Scenario TASK ──> MCPAgent.run()
│
├──> AgentLLMProvider.send() ──> tool_calls
│ (OpenAI / Anthropic / Google)
│ │
├──< MCPHarness.call_tool() <──────┘
│ │
│ └──> RHOAI MCP Server ──> MockK8sClient
│
└──> AgentResult
│
├──> deepeval_helpers ──> ConversationalTestCase
│ │
└──> DeepEval evaluate() <─────┘
│
└──> Judge LLM scores metrics
| Scenario | File | Task | Metrics |
|---|---|---|---|
| Cluster Exploration | test_cluster_exploration.py |
Discover projects, running workbenches, and GPU availability | MultiTurnMCPUseMetric, MCPTaskCompletionMetric |
| Training Workflow | test_training_workflow.py |
Fine-tune Llama 3.1-8B with LoRA: check prerequisites, plan resources, create the job | MultiTurnMCPUseMetric, MCPTaskCompletionMetric |
| Model Deployment | test_model_deployment.py |
Deploy granite model via vLLM runtime and verify status | MultiTurnMCPUseMetric, MCPTaskCompletionMetric |
| Troubleshooting | test_troubleshooting.py |
Diagnose why failed-training-001 failed (OOMKilled) |
MultiTurnMCPUseMetric, MCPTaskCompletionMetric |
| Tool Discovery | test_tool_discovery.py |
Discover which tools to use for project setup with storage and workbench | MCPUseMetric (single-turn) |
When CLUSTER_MODE=mock, the create_default_cluster_state() function in evals/mock_k8s/cluster_state.py pre-populates a realistic RHOAI cluster:
| Resource Type | Name | Namespace | Details |
|---|---|---|---|
| Namespace/Project | ml-experiments |
— | "ML Experiments" |
| Namespace/Project | production-models |
— | "Production Models" |
| DataScienceCluster | default-dsc |
— | All components ready |
| AcceleratorProfile | nvidia-a100 |
— | NVIDIA A100 80GB GPU |
| Notebook (Workbench) | my-workbench |
ml-experiments |
Running, Minimal Python image |
| TrainJob (completed) | llama-finetune-001 |
ml-experiments |
Llama 3.1-8B fine-tune, completed |
| TrainJob (failed) | failed-training-001 |
ml-experiments |
OOMKilled: GPU out of memory |
| ClusterTrainingRuntime | torchtune-llama |
— | TorchTune LLaMA runtime |
| TrainingRuntime | custom-training-runtime |
ml-experiments |
Custom runtime |
| InferenceService | granite-serving |
production-models |
Granite 3B via vLLM, ready |
| ServingRuntime | vllm-runtime |
production-models |
vLLM serving runtime |
| DSPA | dspa-default |
ml-experiments |
Pipeline server, ready |
| Secret | aws-connection-models |
ml-experiments |
S3 data connection |
| PVC | workbench-storage |
ml-experiments |
20Gi, bound |
The MockK8sClient subclasses the real K8sClient and overrides all methods to return data from this state.
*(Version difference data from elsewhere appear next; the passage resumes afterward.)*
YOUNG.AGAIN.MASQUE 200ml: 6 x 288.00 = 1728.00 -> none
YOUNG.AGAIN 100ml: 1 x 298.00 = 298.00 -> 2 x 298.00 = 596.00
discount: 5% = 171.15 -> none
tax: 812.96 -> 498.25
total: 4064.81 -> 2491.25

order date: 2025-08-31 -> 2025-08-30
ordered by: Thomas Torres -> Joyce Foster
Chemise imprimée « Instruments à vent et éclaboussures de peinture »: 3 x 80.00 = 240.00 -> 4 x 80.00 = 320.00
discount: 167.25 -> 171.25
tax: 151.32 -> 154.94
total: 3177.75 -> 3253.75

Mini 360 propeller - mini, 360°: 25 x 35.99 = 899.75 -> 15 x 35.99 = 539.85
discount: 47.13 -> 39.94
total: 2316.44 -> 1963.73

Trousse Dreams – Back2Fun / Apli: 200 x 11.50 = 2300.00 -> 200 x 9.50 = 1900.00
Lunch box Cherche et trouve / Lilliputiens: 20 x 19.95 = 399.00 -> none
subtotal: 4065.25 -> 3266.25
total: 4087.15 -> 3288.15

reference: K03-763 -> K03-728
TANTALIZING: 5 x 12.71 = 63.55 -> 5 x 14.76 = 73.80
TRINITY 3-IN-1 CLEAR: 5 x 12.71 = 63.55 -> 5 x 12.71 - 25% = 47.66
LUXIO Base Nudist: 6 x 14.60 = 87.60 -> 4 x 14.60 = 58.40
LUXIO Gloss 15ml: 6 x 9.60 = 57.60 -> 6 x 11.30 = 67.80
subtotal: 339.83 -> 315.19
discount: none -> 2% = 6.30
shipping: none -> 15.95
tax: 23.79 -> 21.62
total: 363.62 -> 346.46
This means the MCP server's domain logic runs unmodified — only the underlying K8s API calls are replaced.
- Create a new file
evals/scenarios/test_<name>.py:
"""Scenario: <Description>.
<What this scenario tests>.
"""
from __future__ import annotations
from typing import TYPE_CHECKING, Any
import pytest
from evals.agent import MCPAgent
from evals.config import EvalConfig
from evals.deepeval_helpers import build_mcp_server, result_to_conversational_test_case
from evals.mcp_harness import MCPHarness
from evals.metrics.config import create_multi_turn_mcp_use_metric, create_task_completion_metric
if TYPE_CHECKING:
from collections.abc import Callable
from evals.agent import AgentResult
@pytest.mark.eval
class TestMyScenario:
"""Evaluate agent's ability to <do something>."""
TASK = (
"Natural language description of what the agent should accomplish. "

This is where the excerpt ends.